• _Change detection data_:
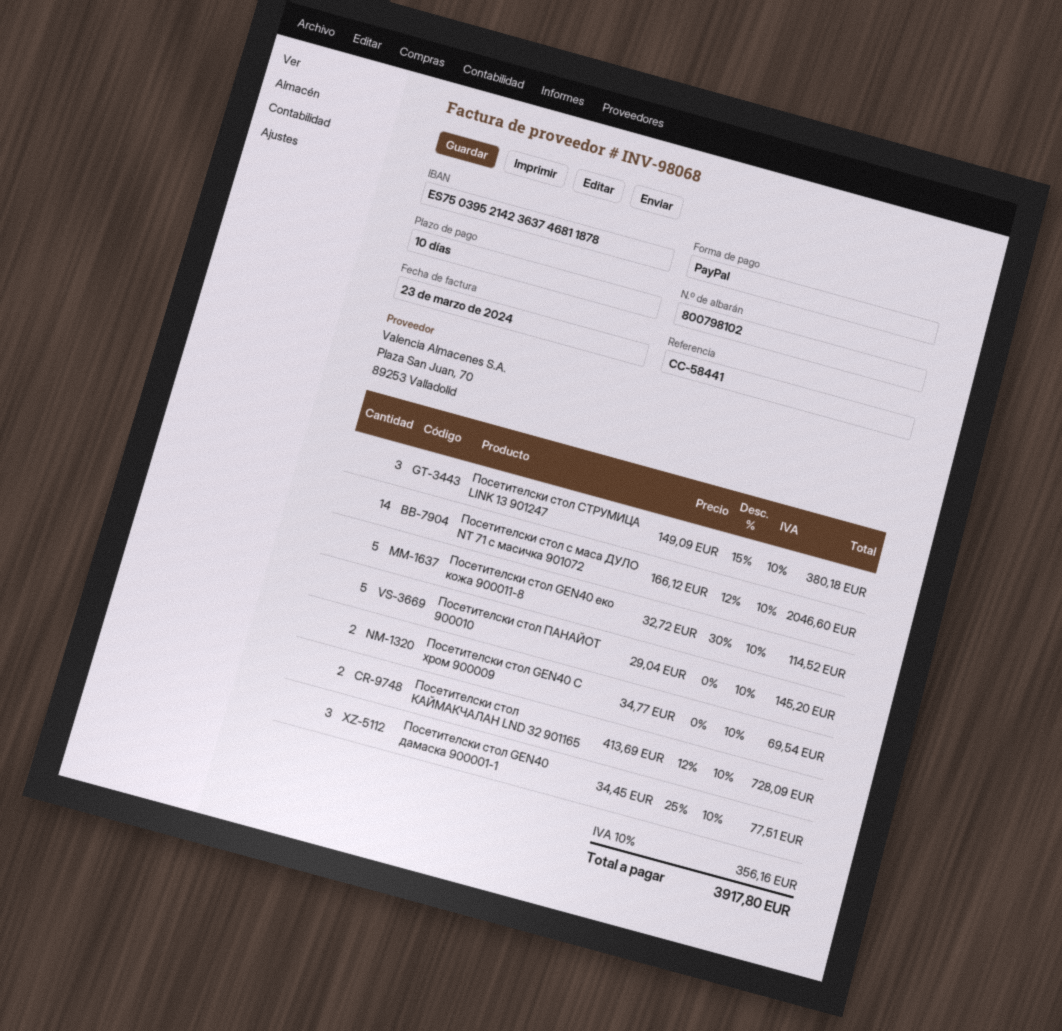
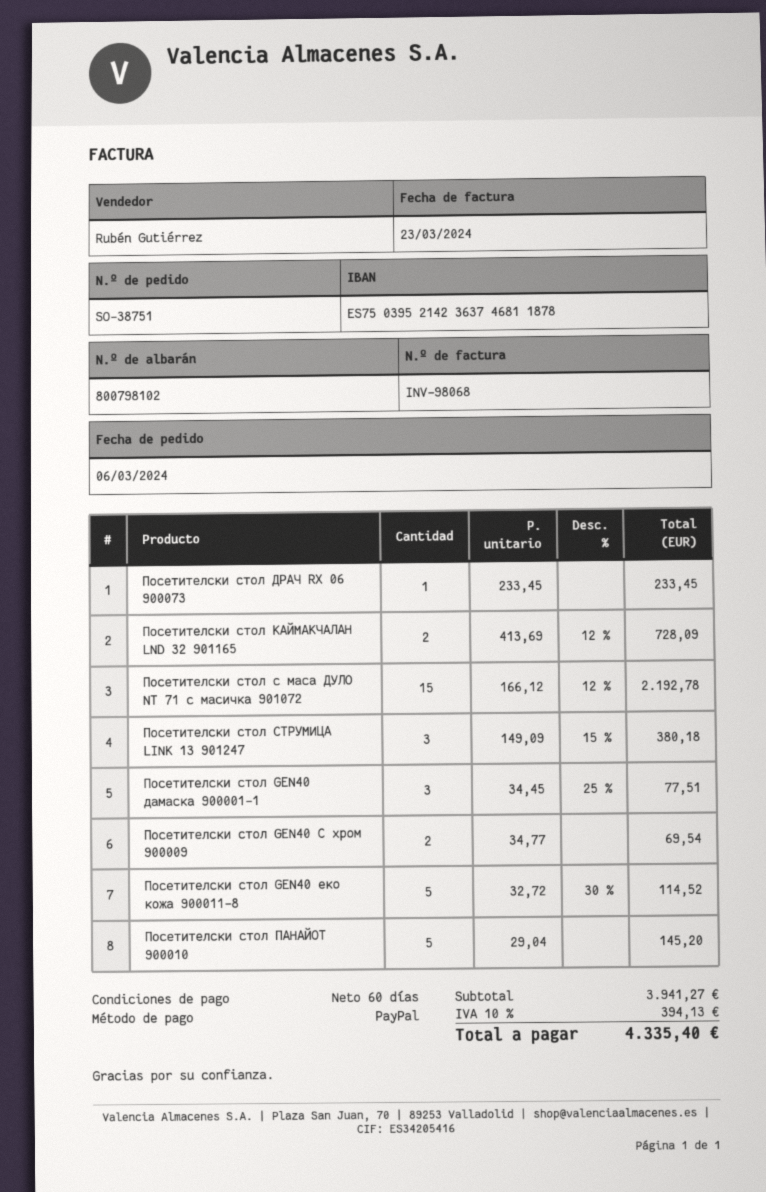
payment terms: 10 days -> 60 days
Посетителски стол с маса ДУЛО NT 71 с масичка 901072: 14 x 166.12 - 12% = 2046.60 -> 15 x 166.12 - 12% = 2192.78
Посетителски стол ДРАЧ RX 06 900073: none -> 1 x 233.45 = 233.45
tax: 10% = 356.16 -> 10% = 394.13
total: 3917.80 -> 4335.40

• _Work instructions_: Your answer should be the lines above that contain the word "стол", copied out.

• _Output of the task_:
Посетителски стол с маса ДУЛО NT 71 с масичка 901072: 14 x 166.12 - 12% = 2046.60 -> 15 x 166.12 - 12% = 2192.78
Посетителски стол ДРАЧ RX 06 900073: none -> 1 x 233.45 = 233.45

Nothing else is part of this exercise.